Are all Kiambu women prone to hiding stolen goods under their vajeyjeys or was this an isolated case? In the past, the Kenyan media has projected Nyeri women as “husband beaters” and now, Kiambu women are being portrayed as thieves who specialize in concealing stolen property under one of the most sensitive parts of the female body – the mighty, all powerful and all influential vajeyjey aka “the shrine”.
KSB does not want to get mixed up in the “tribalism arguments” that could be precipitated by the portrayal but another question which could be posed is whether women from other ethnic groups (like the Luo, the Luhya, the Kamba etc) could risk doing what these two women actually did – dishonouring that space below a critical organ by using it as a temporary shelter for stolen property. Remember, if there are no complications, all human beings have to pass through that passage to arrive at what is known by homo-sapiens as “planet earth”.
Needless to say, the fact that these two women engaged in an illegal act which tended to degrade Kiambu women does not mean that all Kiambu women are like them.
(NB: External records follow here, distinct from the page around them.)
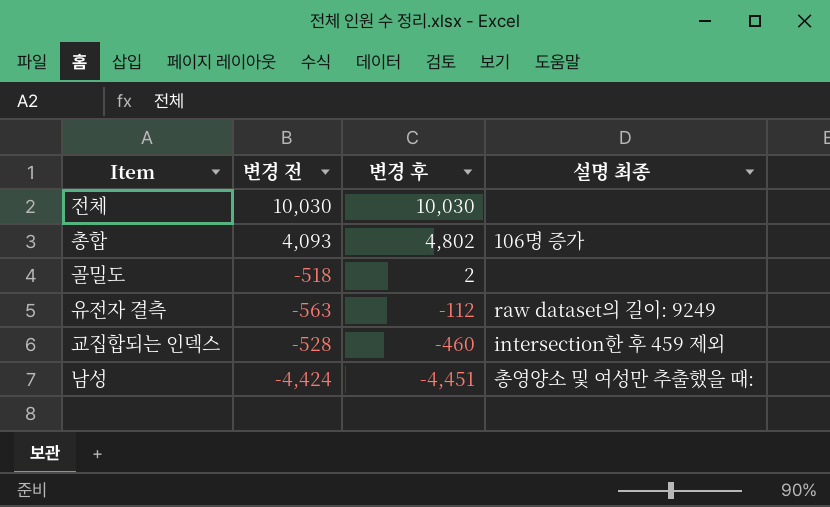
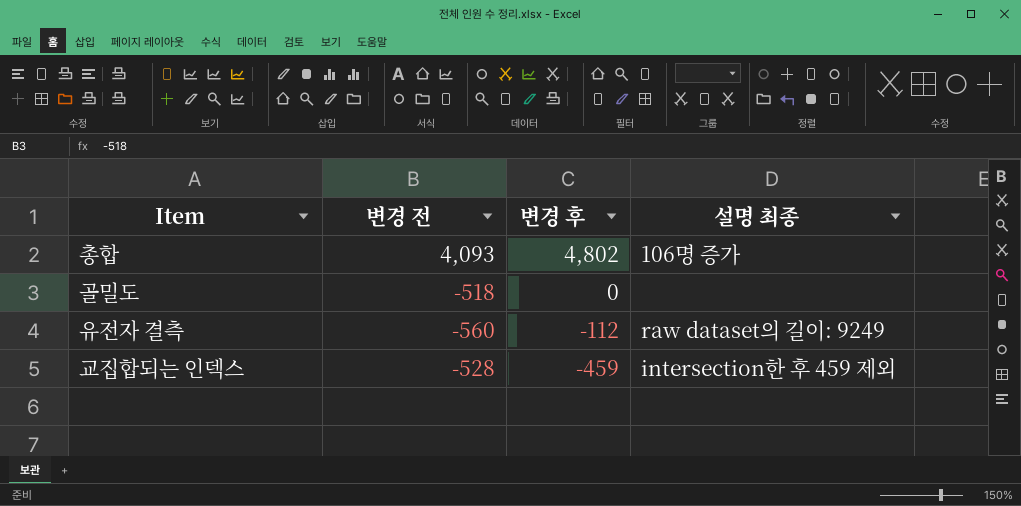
row 전체: 10,030 | 10,030 | none -> none
row 남성: -4,424 | -4,451 | 총영양소 및 여성만 추출했을 때: -> none
골밀도 | 변경 후: 2 -> 0
유전자 결측 | 변경 전: -563 -> -560
교집합되는 인덱스 | 변경 후: -460 -> -459

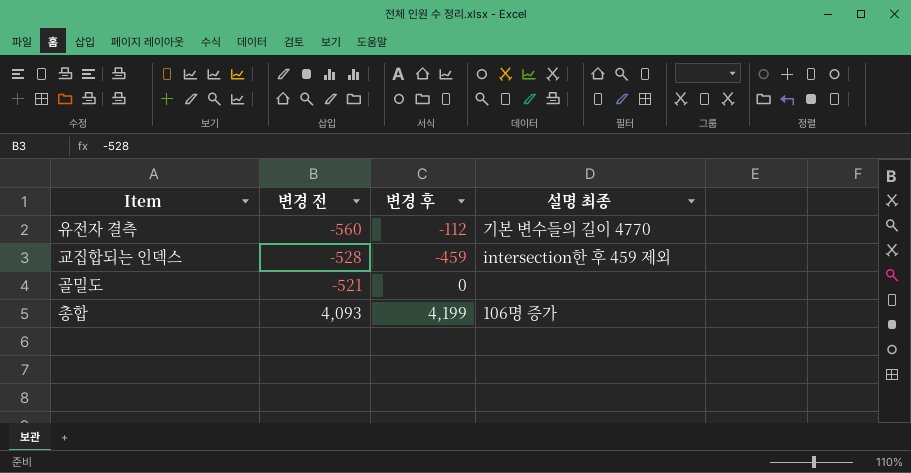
row order: 변경 후 descending -> 변경 전 ascending
유전자 결측 | 설명 최종: raw dataset의 길이: 9249 -> 기본 변수들의 길이 4770
골밀도 | 변경 전: -518 -> -521
총합 | 변경 후: 4,802 -> 4,199

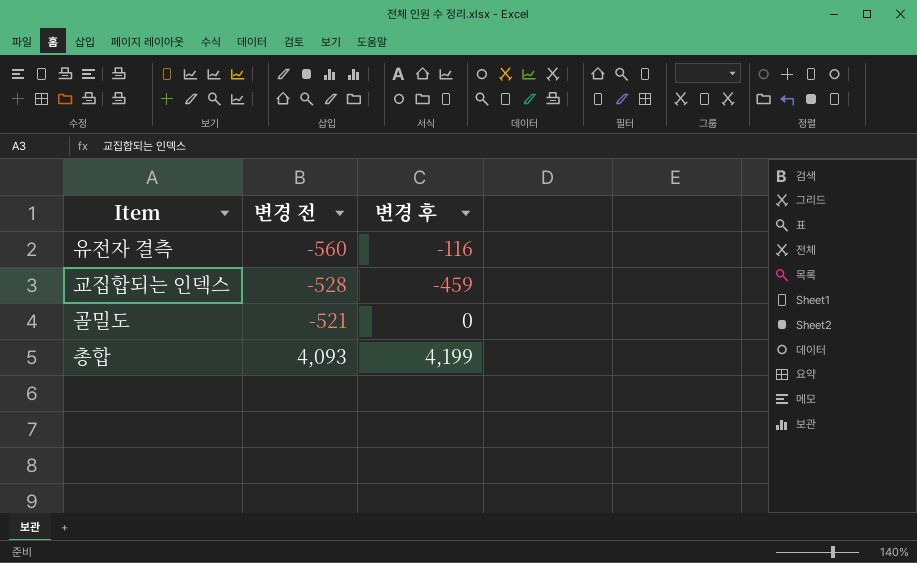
column 설명 최종 | position: 4 -> none
유전자 결측 | 변경 후: -112 -> -116

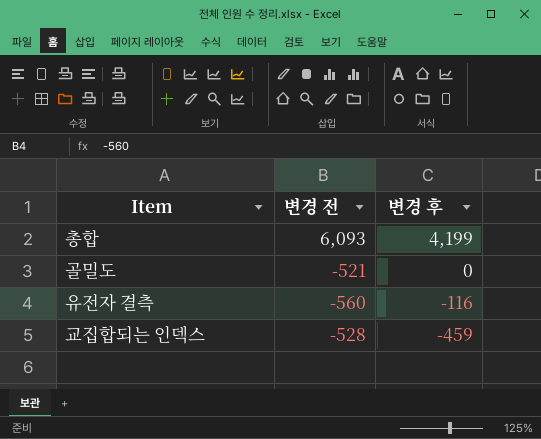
row order: 변경 전 ascending -> 변경 후 descending
총합 | 변경 전: 4,093 -> 6,093

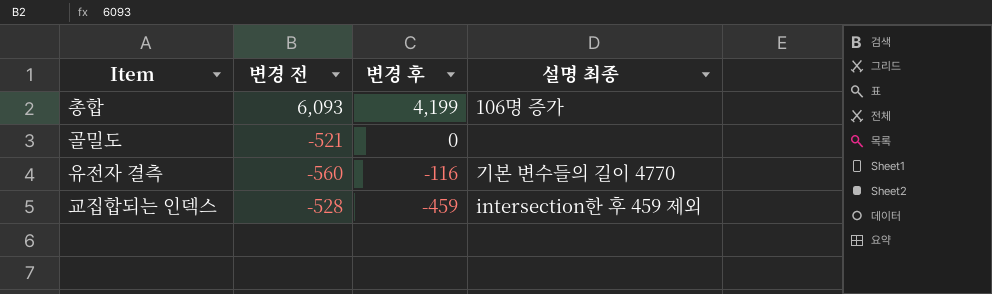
column 설명 최종 | position: none -> 4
In Stockholm, I know many women from Kiambu and I can bet my little finger that none of them could ever hide anything right there where the power and glory is suspected to reside. In fact, one has to study the vajeyjey monologues to get it right.
In retrospect, what the Kiambu women did could leave the innocent bystander with one more question. Apart from poverty which may have led these women to engage in such an operation, is it possible that there are women in Kenya who have lost all moral instincts to an extent that they could abuse that sacred position below such an important organ in the female body to hide stolen loot?
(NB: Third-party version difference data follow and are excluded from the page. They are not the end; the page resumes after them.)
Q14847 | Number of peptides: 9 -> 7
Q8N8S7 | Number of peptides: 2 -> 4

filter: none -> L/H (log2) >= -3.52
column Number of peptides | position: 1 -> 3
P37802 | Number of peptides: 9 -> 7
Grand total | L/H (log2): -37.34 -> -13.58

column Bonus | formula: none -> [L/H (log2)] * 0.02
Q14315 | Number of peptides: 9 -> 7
There are ethnic chauvinists who will, no doubt, take advantage of such scenarios to project Kikuyu women (or members of the Kikuyu community) as thieves who will do anything to steal anything as long as they want it. Most importantly, this case is coming up at a difficult time when members of the Kikuyu Mafia ruling class (not ordinary Kikuyus suffering with other Kenyans) are being accused of having stolen an election in an attempt to install Uhuru Kenyatta as 4th President. In the minds of members of other ethnic groups who are not gifted with the art of analysis, the Kiambu women story may actually be the final “evidence” that the Kenya 2013 election was actually stolen by the Kikuyu Mafia who control the state machine. In fact, the photo should have been presented to Judges sitting at the Supreme Court as proof that election was stolen. For Kenyans in this league, the argument could be very simple.
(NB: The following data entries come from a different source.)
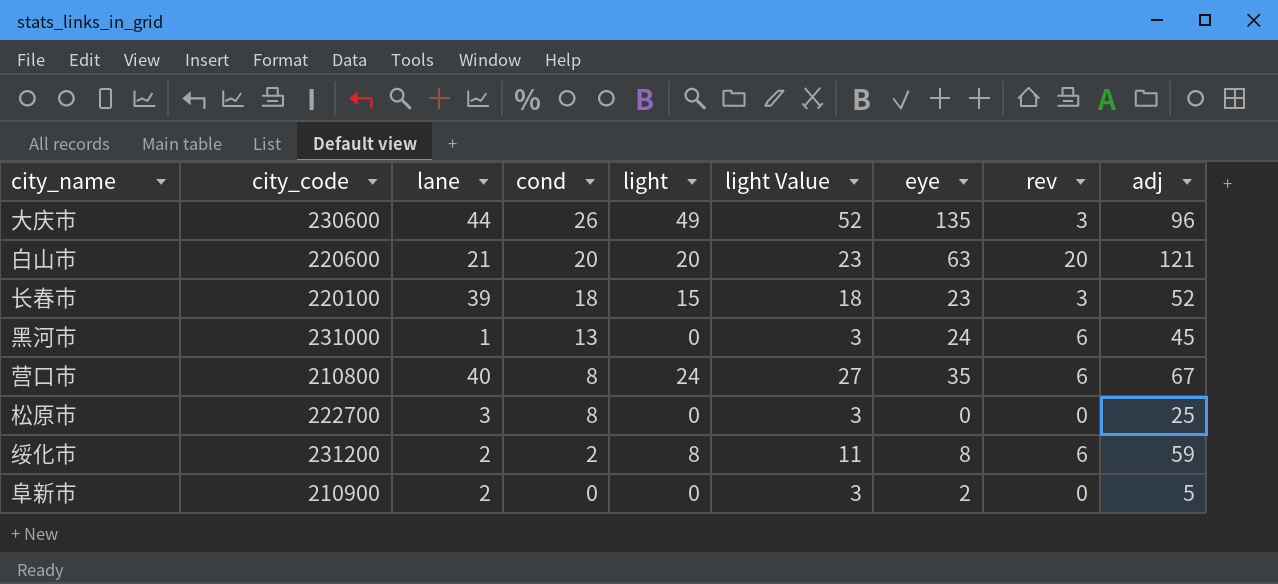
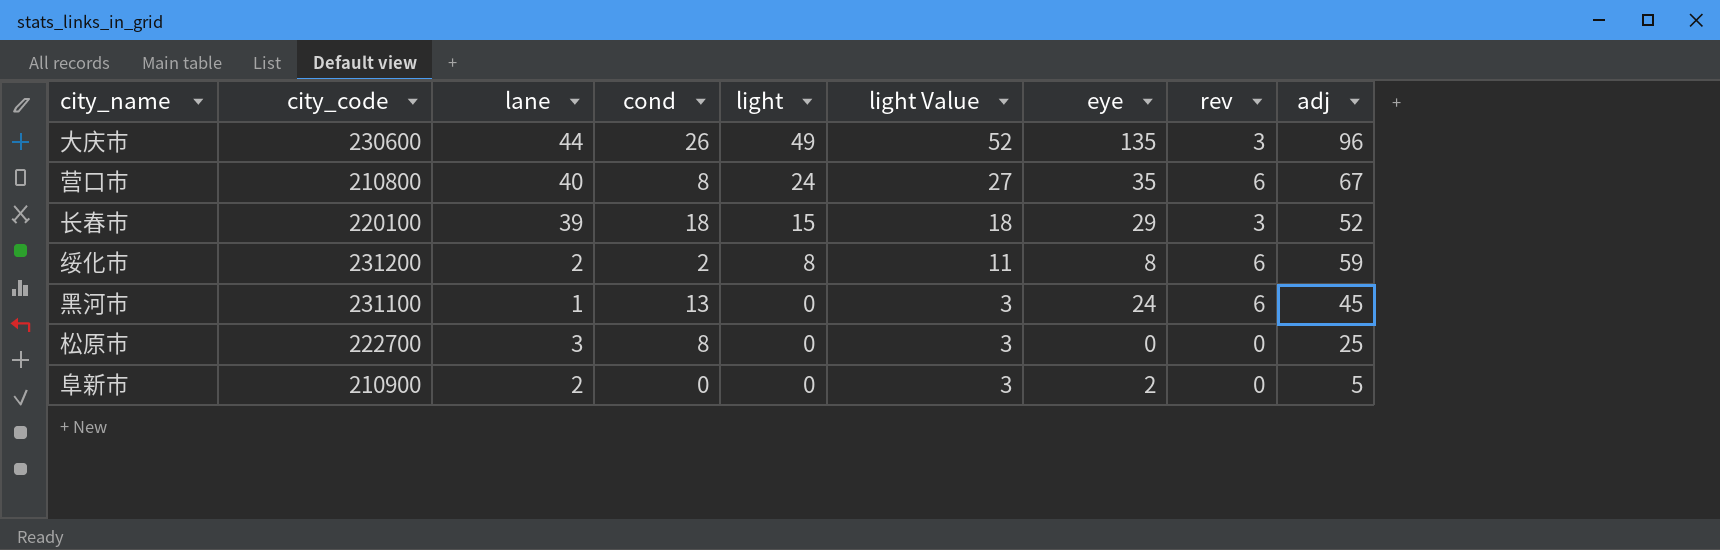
row order: cond descending -> light descending
row 白山市: 220600 | 21 | 20 | 20 | 23 | 63 | 20 | 121 -> none
长春市 | eye: 23 -> 29
黑河市 | city_code: 231000 -> 231100

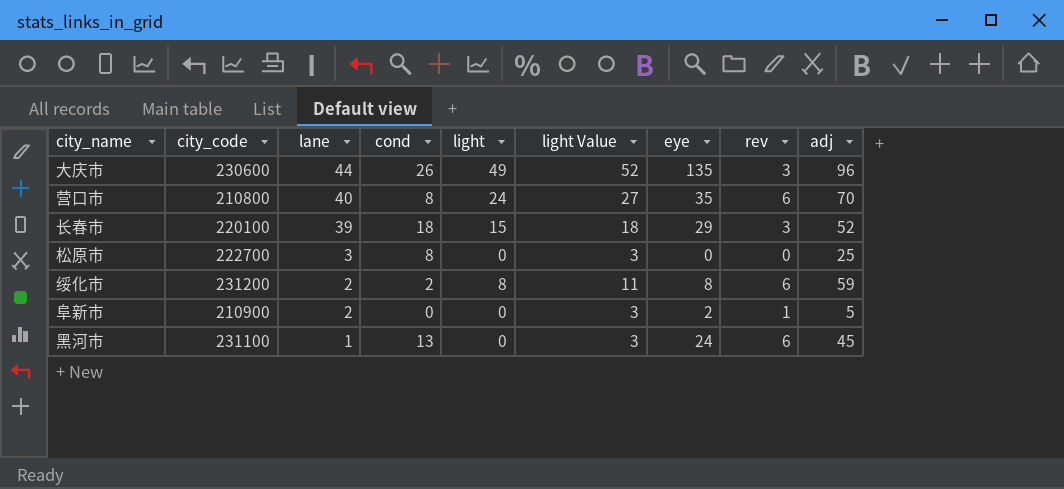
row order: light descending -> lane descending
营口市 | adj: 67 -> 70
阜新市 | rev: 0 -> 1

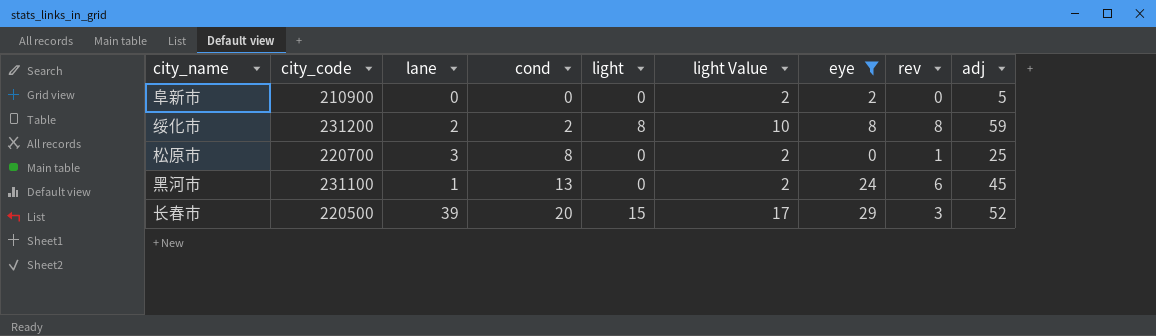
filter: none -> eye <= 29
row order: lane descending -> cond ascending
column light Value | formula: [light] + 3 -> [light] + 2
阜新市 | lane: 2 -> 0
阜新市 | rev: 1 -> 0
绥化市 | rev: 6 -> 8
松原市 | city_code: 222700 -> 220700
松原市 | rev: 0 -> 1
长春市 | city_code: 220100 -> 220500
长春市 | cond: 18 -> 20

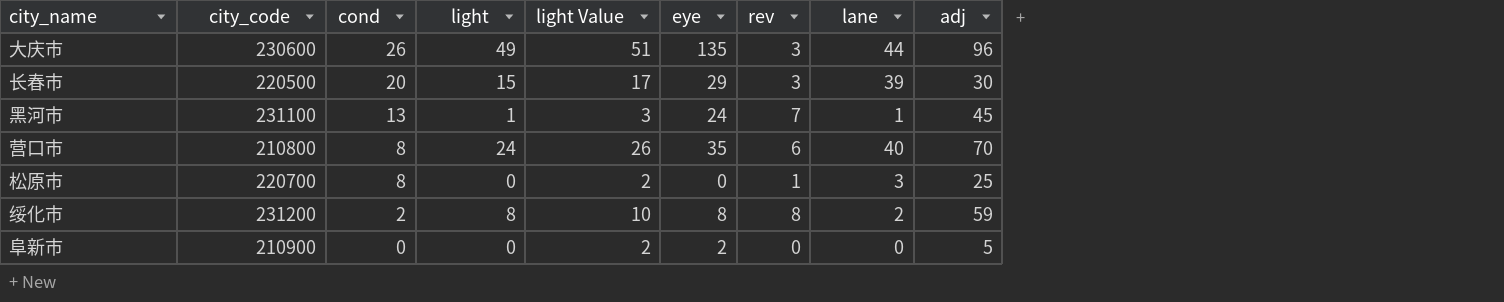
filter: eye <= 29 -> none
row order: cond ascending -> cond descending
column lane | position: 3 -> 8
长春市 | adj: 52 -> 30
黑河市 | light: 0 -> 1
黑河市 | light Value: 2 -> 3
黑河市 | rev: 6 -> 7

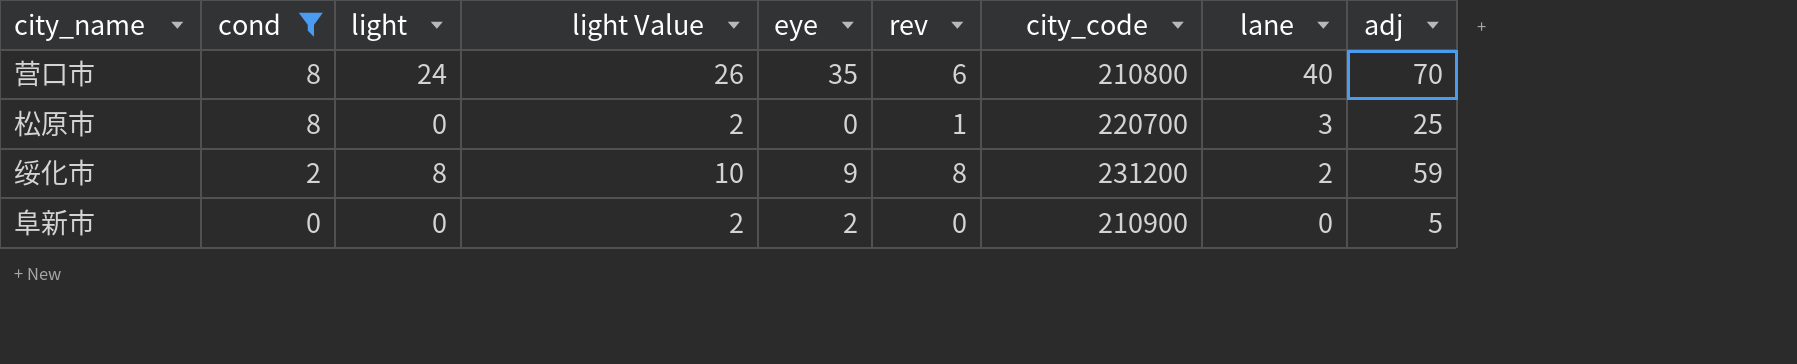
filter: none -> cond <= 8
column city_code | position: 2 -> 7
绥化市 | eye: 8 -> 9

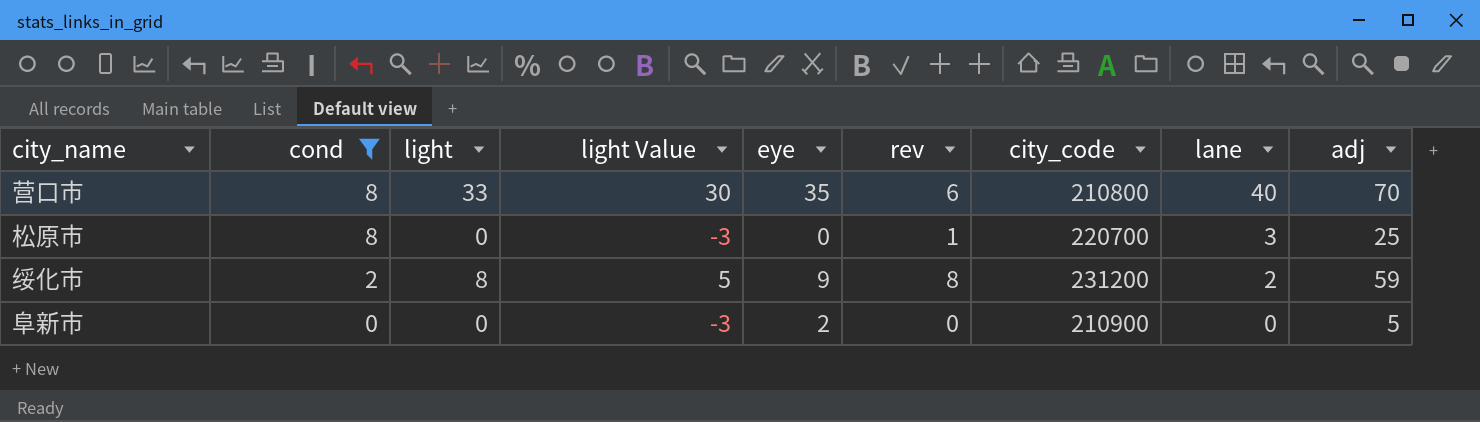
column light Value | formula: [light] + 2 -> [light] - 3
营口市 | light: 24 -> 33

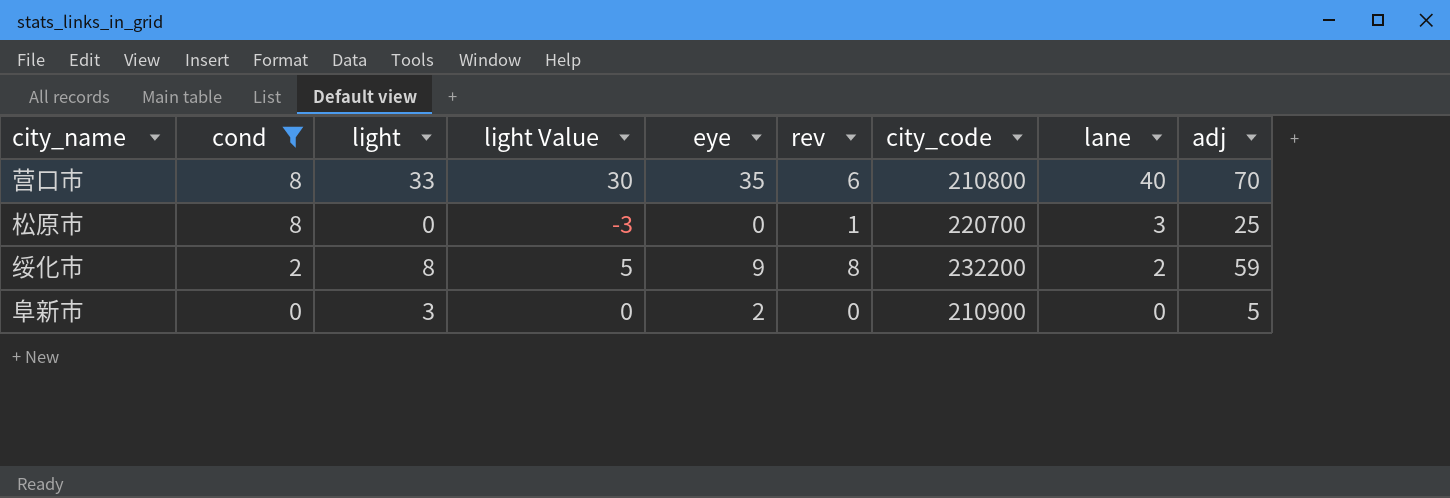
绥化市 | city_code: 231200 -> 232200
阜新市 | light: 0 -> 3
阜新市 | light Value: -3 -> 0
If a Kiambu aka Kikuyu woman could hide a stolen property right under her sacred vajeyjey, what can the thieving Kikuyu mafia do with votes (figures) to facilitate a Kikuyu win so that a Kikuyu can take over from another Kikuyu to enable the Kikuyu elite to continue looting the Kenyan economy continuously Kikuyu style? Remember, according to the “House of Mumbi doctrine”, Kenya belongs to Wakikuyu and whether they steal through the vajeyjey or through IEBC, it is allowed as long as the goal is reached.
How I pity the Kikuyu who suffers together with millions of other Kenyans but has to shoulder the burden of being referred to as perpetual thieves! How I loathe for the day that the crimes of the Kikuyu ruling class will not be blamed on the ordinary Kikuyu who sweats if out daily and who has nothing to do with the running of the government! Should the two women now be brought to the ICC to face crimes against vajeyjey, a holy shrine known to be associated with the origin of every life?